How much will climate change destabilise the carbon cycle?
A new project will assess how much the natural carbon cycle could be destabilised by climate change.
The rate of climate change is partly determined by where carbon ends up.
Carbon released by burning fossil fuels and deforestation can end up in plants and soils, the ocean or the atmosphere – where it drives global warming.
Current climate models project a weakening of both land and ocean sinks (the amount of CO2 they absorb) – meaning a steeper rise in atmospheric CO2 and therefore warming.
But the models’ projections differ by a factor of five, hindering our ability to predict future climate change.
The new project – called Carbon Loss in Plants, Soils, and Oceans (CALIPSO) – is funded through a gift from the Virtual Earth System Research Institute (VESRI), an initiative of Schmidt Futures.
It co-led by the Laboratoire des Sciences du Climat et de l’Environnement, the University of Exeter and the University of East Anglia (UEA).
“Loss of carbon due to biological processes, such as tree mortality, are major gapsin our current knowledge of the carbon cycle, which have been ignored or oversimplified in current models, failing to reproduce the observed complexity of living systems,” said Philippe Ciais, senior researcher at Laboratoire des Sciences du Climat and coordinator of the CALIPSO project.
To understand the “fate of future CO2”, CALIPSO will assess carbon loss from plants, soils and the ocean, using new observations, theoretical understanding, machine-learning tools and integration of processes with Earth System Models.
The project will also investigate how increasingly frequent extreme events may trigger a destabilisation of biological carbon reservoirs.
To do this, CALIPSO scientists across six countries will develop biologically accurate representations including how climate change will impact the mortality and resilience of trees following drought and fire.
“Recent theoretical and empirical breakthroughs make it possible to change the paradigm from a ‘physically mediated’ to a ‘biologically mediated’ representation of the carbon cycle in climate models,” said Professor Pierre Friedlingstein, from the Global Systems Institute at the University of Exeter, one of CALIPSO’s prime investigators.
“New empirical datasets will be analysed in the project to reduce uncertainty on critical processes which could previously only be observed at a handful of locations: satellite constellations delivering daily spectral images of the whole Earth at metre resolution; compilations of thousands of measurements of functional traits for plants, soil microbes and ocean organisms; and millions of images from automated underwater cameras to map ocean particles and organisms.
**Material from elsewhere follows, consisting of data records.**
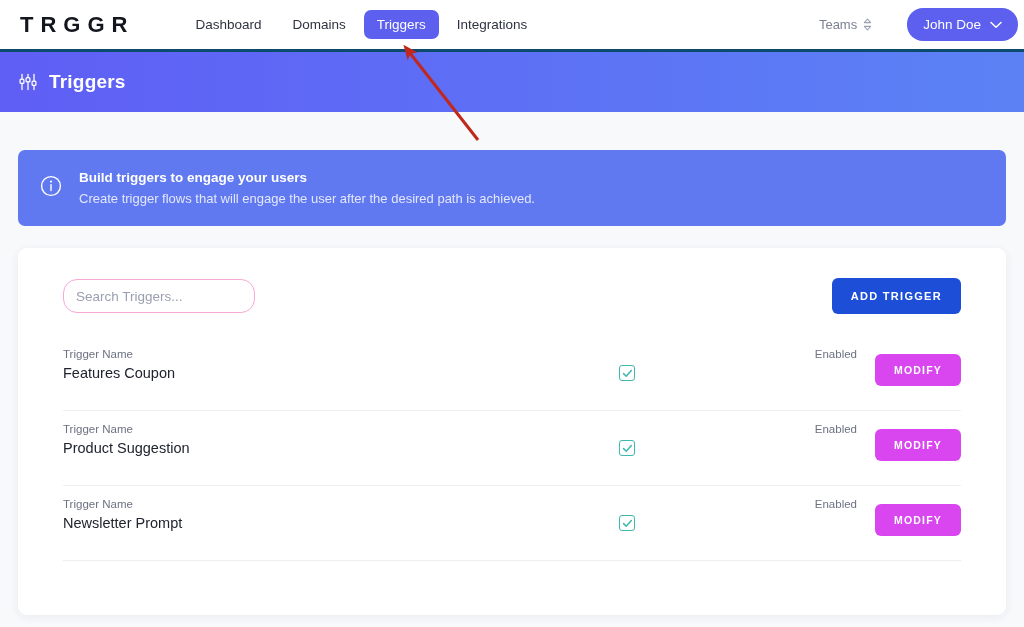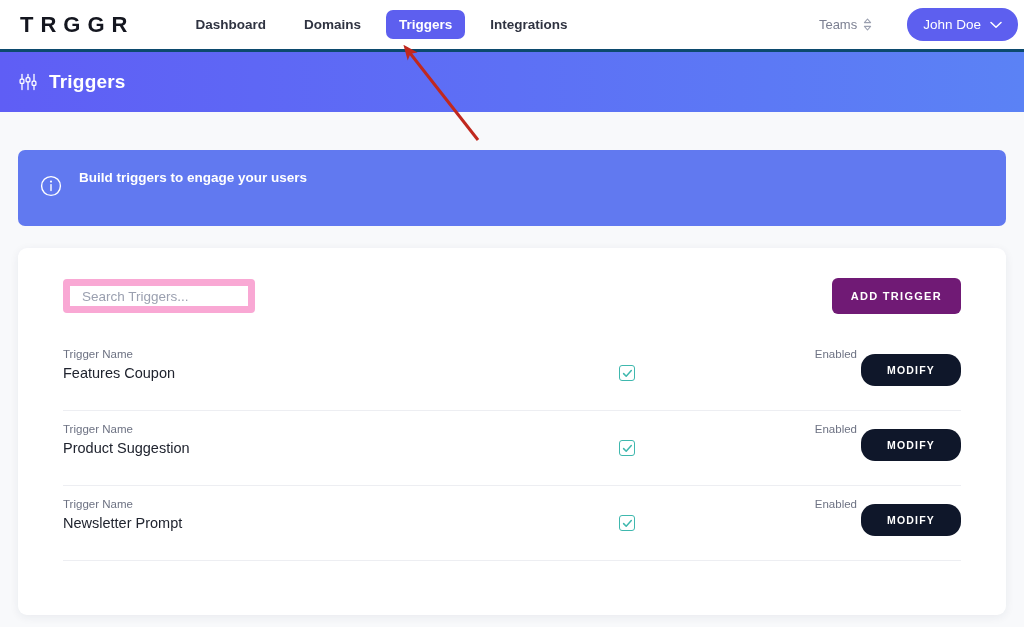--- a/index.html
+++ b/index.html
@@ -24,7 +24,7 @@
     letter-spacing: 7px; color: #14161f;
     font-family: "Liberation Sans", sans-serif;
   }
-  .nav-links { display: flex; align-items: center; gap: 12px; margin-left: 30px; font-weight: bold; }
+  .nav-links { display: flex; align-items: center; gap: 5px; margin-left: 30px; }
   .nav-link {
     font-size: 13.5px; color: #2f3341;
     padding: 7px 13px; border-radius: 7px;

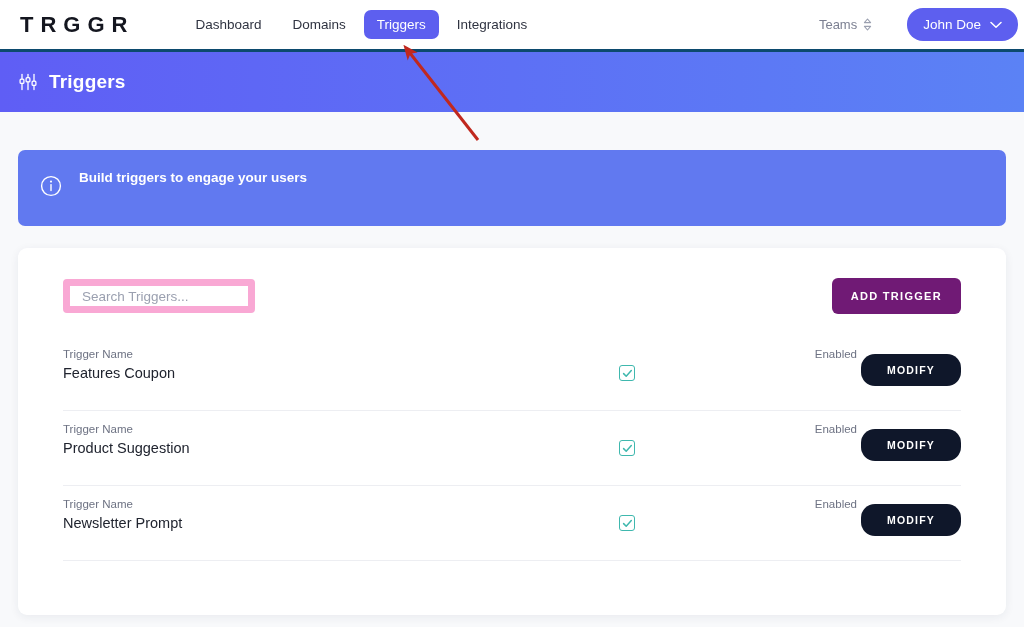--- a/index.html
+++ b/index.html
@@ -205,6 +205,7 @@
       </span>
       <div>
         <div class="info-title">Build triggers to engage your users</div>
+        <div class="info-sub">Create trigger flows that will engage the user after the desired path is achieved.</div>
       </div>
     </div>
 

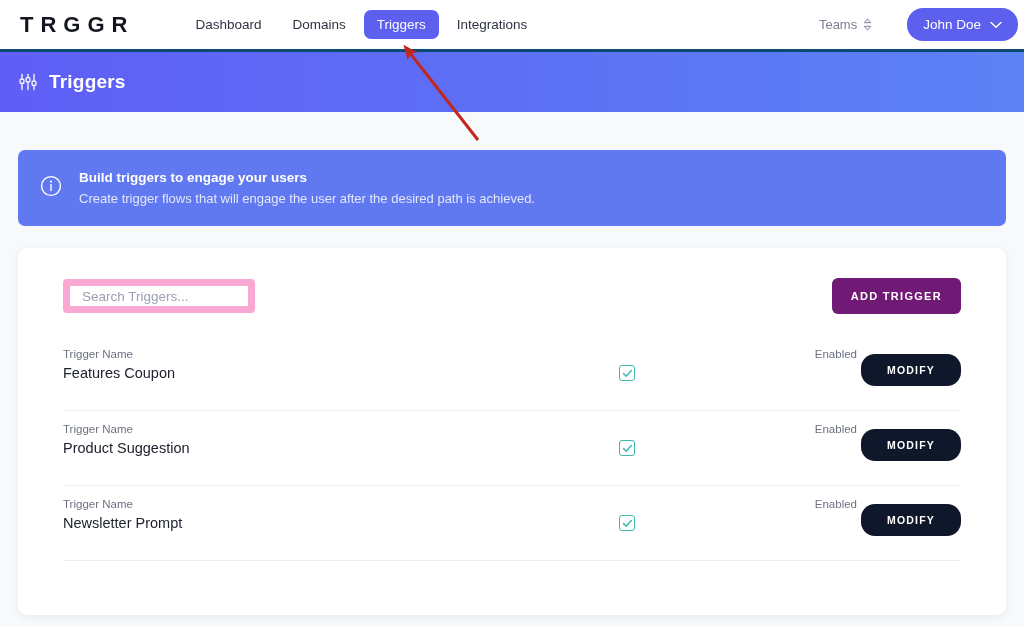--- a/index.html
+++ b/index.html
@@ -87,7 +87,7 @@
   .card-toolbar { display: flex; align-items: center; }
   .search-input {
     width: 192px; height: 34px;
-    border: 7px solid #f9a8d4; border-radius: 4px;
+    border: 1px solid #f9a8d4; border-radius: 14px;
     padding: 0 12px; font-size: 13.5px; color: #2f3341;
     font-family: "Liberation Sans", sans-serif;
     background: #fff; outline: none;

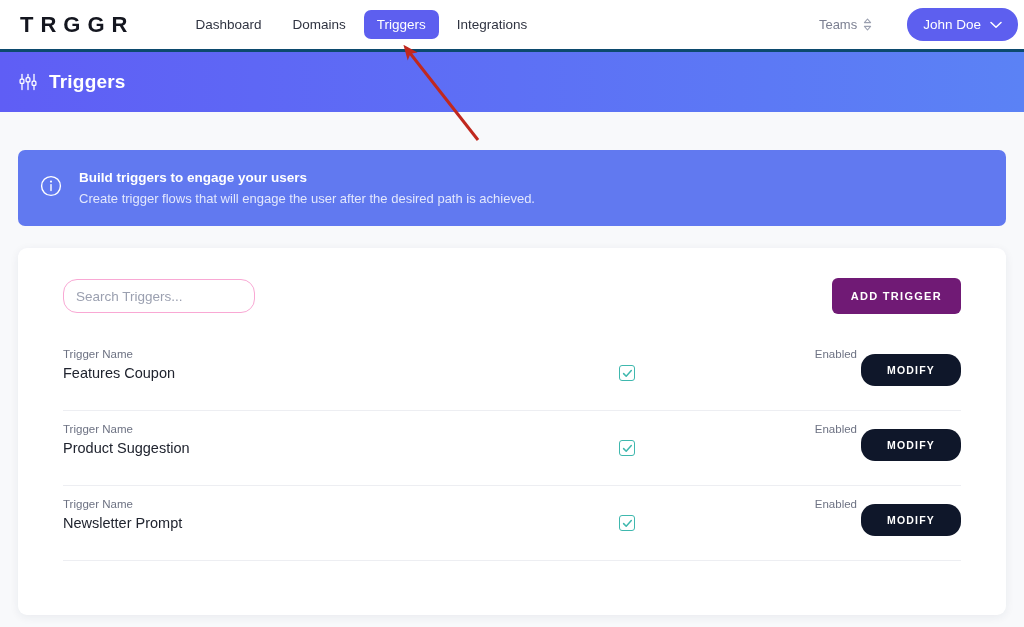--- a/index.html
+++ b/index.html
@@ -95,7 +95,7 @@
   .search-input::placeholder { color: #9ba0b0; }
   .btn-dark {
     margin-left: auto;
-    background: #701a75; color: #ffffff;
+    background: #1d4ed8; color: #ffffff;
     border: none; border-radius: 6px;
     font-size: 11px; font-weight: 700; letter-spacing: 1.3px;
     padding: 12px 19px; cursor: pointer;

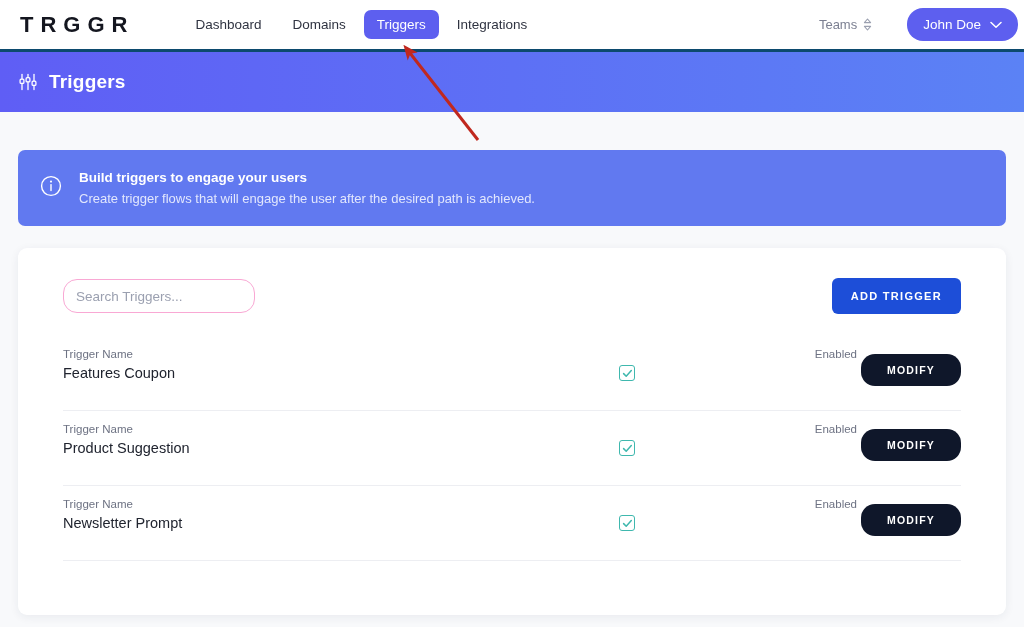--- a/index.html
+++ b/index.html
@@ -122,10 +122,10 @@
     cursor: pointer; background: #fff;
   }
   .btn-modify {
-    background: #0f172a; color: #ffffff;
-    border: none; border-radius: 14px;
+    background: #d946ef; color: #ffffff;
+    border: none; border-radius: 6px;
     font-size: 10.5px; font-weight: 700; letter-spacing: 1.2px;
-    padding: 10px 26px; cursor: pointer;
+    padding: 10px 19px; cursor: pointer;
     font-family: "Liberation Sans", sans-serif;
   }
“With new machine-learning methods, these high-dimensionality observations will guide the development of a new generation of carbon cycle models.”
UEA’s Professor Corinne Le Quéré, who leads the ocean research work in CALIPSO, said: “Theoryhas now progressed to extend the model representations of plant mortality, and organic matter decay and recycling processes in soils and in the ocean by microbial communities, including nutrient limitations and acclimation of ecosystems.
“This means models will be much more realistic and potentially sensitive to changes in the environment.”
The team expect that CALIPSO will make a giant leap in the representation of carbon-loss processes in climate models and fill in critical knowledge gaps in the global carbon cycle.
All the model codes and data collected in the project will be publicly available, to benefit the research community and help develop a new generation of models that will accurately predict the fate of future CO2 and climate change and the risks to our planet.